25) "Under radar",  L.A., incluido en su disco "Dualize", publicado en 2013. Cada vez que profundizo más en este grupo mallorquín, mayores sorpresas me llevo. "Dualize" es la consagración de un grupo descomunal y "Under radar" una canción espectacular.

26) "Rock&Roll Star", Oasis, incluida en su disco "Definitively Maybe", publicado en 1994. Pienso que hay pocos trabajos debut tan impresionantes y consistentes como éste.
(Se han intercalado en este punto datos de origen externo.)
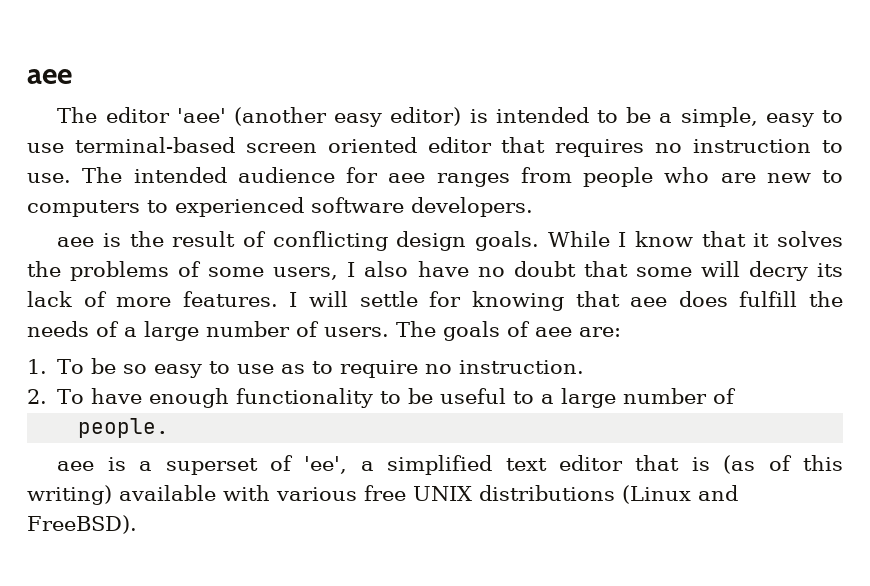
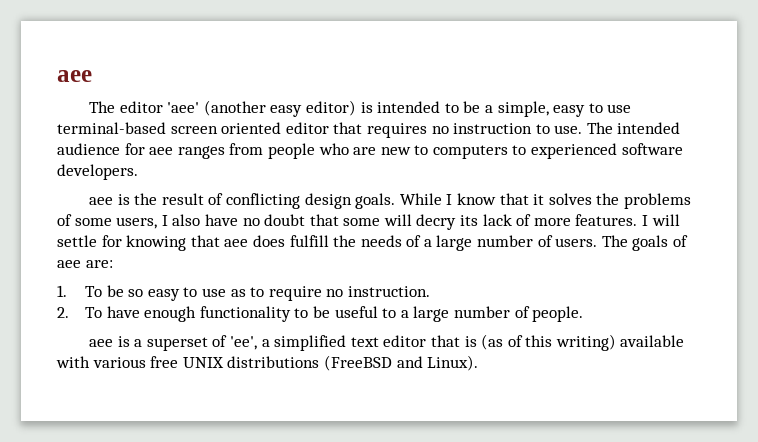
- 2. To have enough functionality to be useful to a large number of
- people.
+ 2. To have enough functionality to be useful to a large number of people.
- aee is a superset of 'ee', a simplified text editor that is (as of this writing) available with various free UNIX distributions (Linux and FreeBSD).
+ aee is a superset of 'ee', a simplified text editor that is (as of this writing) available with various free UNIX distributions (FreeBSD and Linux).

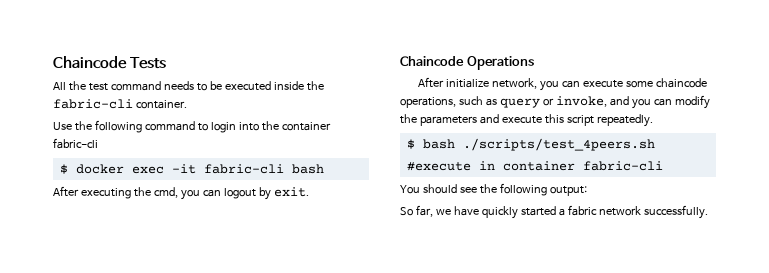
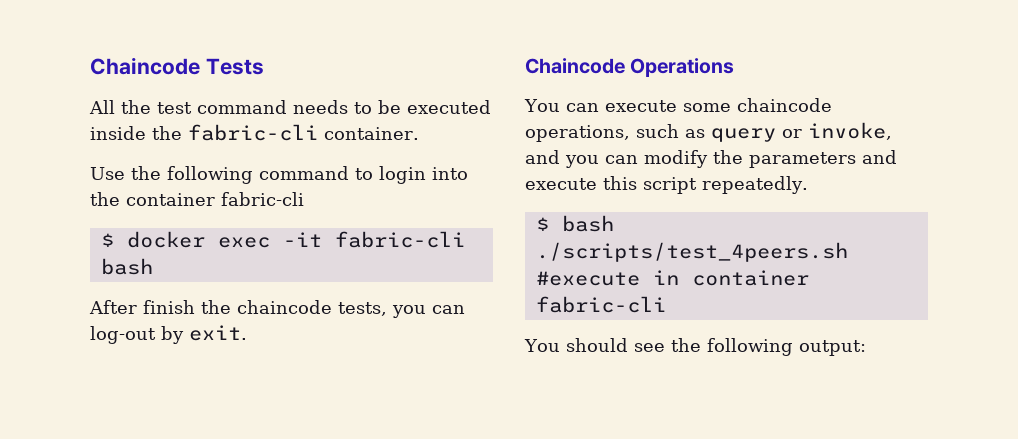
- After executing the cmd, you can logout by exit.
+ After finish the chaincode tests, you can log-out by exit.
- After initialize network, you can execute some chaincode operations, such as query or invoke, and you can modify the parameters and execute this script repeatedly.
+ You can execute some chaincode operations, such as query or invoke, and you can modify the parameters and execute this script repeatedly.
- So far, we have quickly started a fabric network successfully.

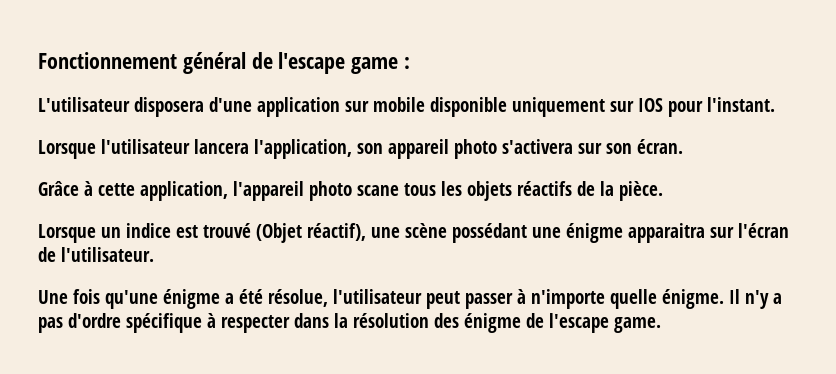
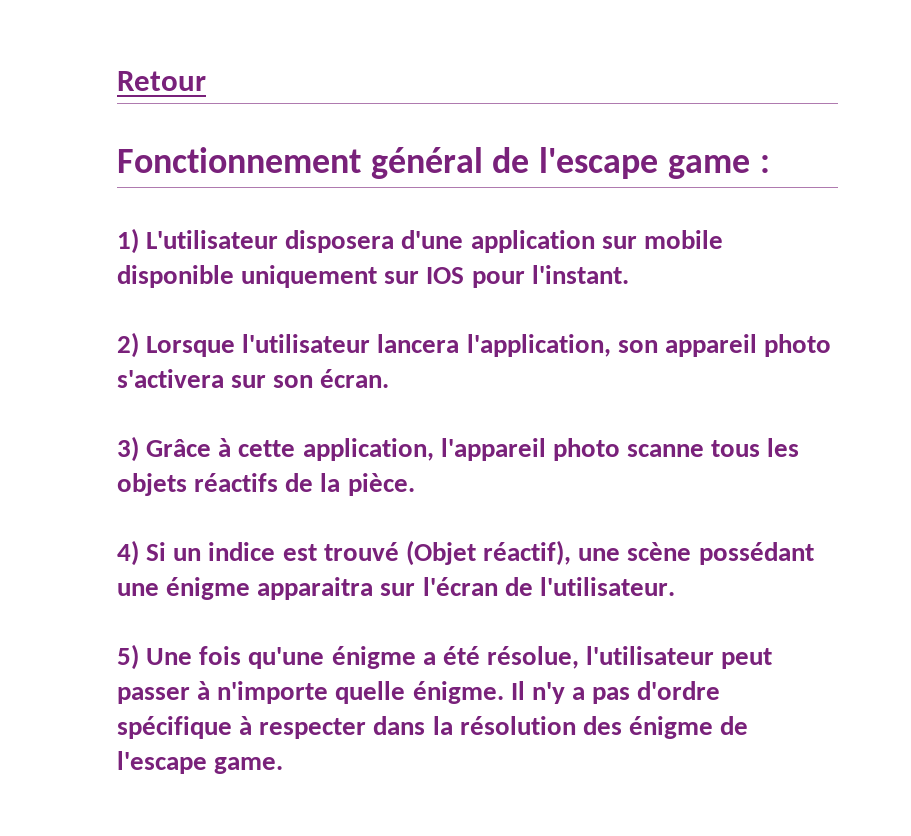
+ Retour
- L'utilisateur disposera d'une application sur mobile disponible uniquement sur IOS pour l'instant.
+ 1) L'utilisateur disposera d'une application sur mobile disponible uniquement sur IOS pour l'instant.
- Lorsque l'utilisateur lancera l'application, son appareil photo s'activera sur son écran.
+ 2) Lorsque l'utilisateur lancera l'application, son appareil photo s'activera sur son écran.
- Grâce à cette application, l'appareil photo scane tous les objets réactifs de la pièce.
+ 3) Grâce à cette application, l'appareil photo scanne tous les objets réactifs de la pièce.
- Lorsque un indice est trouvé (Objet réactif), une scène possédant une énigme apparaitra sur l'écran de l'utilisateur.
+ 4) Si un indice est trouvé (Objet réactif), une scène possédant une énigme apparaitra sur l'écran de l'utilisateur.
- Une fois qu'une énigme a été résolue, l'utilisateur peut passer à n'importe quelle énigme.
+ 5) Une fois qu'une énigme a été résolue, l'utilisateur peut passer à n'importe quelle énigme.

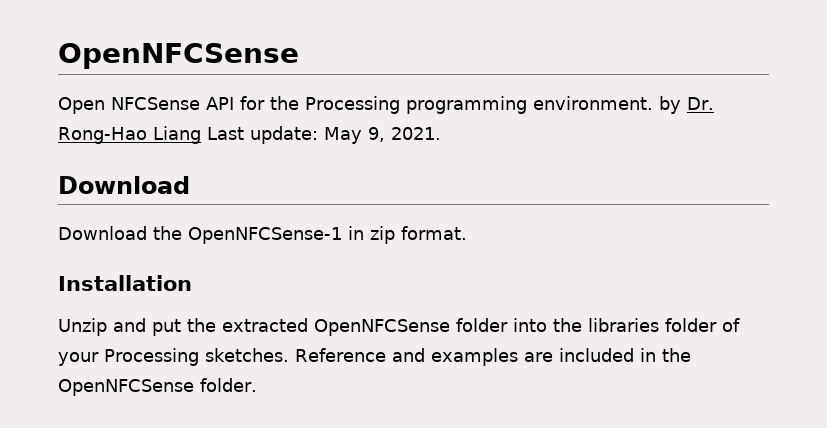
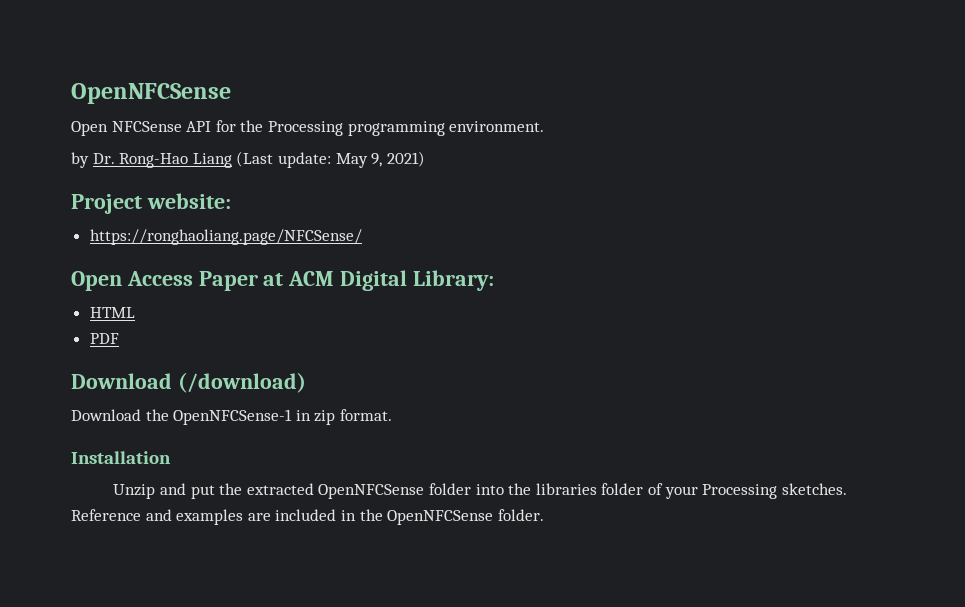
- Open NFCSense API for the Processing programming environment. by Dr. Rong-Hao Liang Last update: May 9, 2021.
- Download
+ Open NFCSense API for the Processing programming environment.
+ by Dr. Rong-Hao Liang (Last update: May 9, 2021)
+ Project website:
+ https://ronghaoliang.page/NFCSense/
+ Open Access Paper at ACM Digital Library:
+ HTML
+ PDF
+ Download (/download)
Los hermanos Gallagher tuvieron continuidad en su estupendo "What´s the story morning glory". Desde entonces nos han regalado múltiples canciones extraordinarias en cada álbum, pero nunca trabajos tan completos como aquellos dos primeros. Esta canción, la cual abre "Definitively Maybe" es un arranque inmejorable.

27) "The river", Bruce Springsteen, incluida en su disco "The river", publicado en 1980. Fue el quinto álbum de estudio del Boss y en el se incluyen algunas de sus canciones más importantes de siempre, como "Two hearts" o "Hungry heart", pero sobre todo este "The River" que ha pasado a la historia como una de las mejores canciones de siempre.

28) "Sweet child o´mine", Guns & Roses, incluida en su disco "Apetite for destruction" de 1987. Canción de amor que Axl compuso para su novia de entonces, una hija de los Everly Brothers. Lejos de las baladas rock tradicionales, los californianos compusieron una canción contundente y con una guitarra, la de Slash, antológica.

29) "Solid Rock", Dire Straits, incluida en su disco "Making Movies", publicado en 1980. El que fuera tercer trabajo de estudio de la banda liderada por Mark Knopfler está considerado como uno de los mejores discos de rock de todos los tiempos. Para mi esta canción es de las imprescindibles de los británicos.

30) "Yo pienso en aquella tarde", Pereza, incluida en su álbum "Algo para cantar", publicado en 2003. En aquella época los madrileños no eran aún un fenómeno fan y sus canciones sonaban auténticas. Este tema es un buen ejemplo.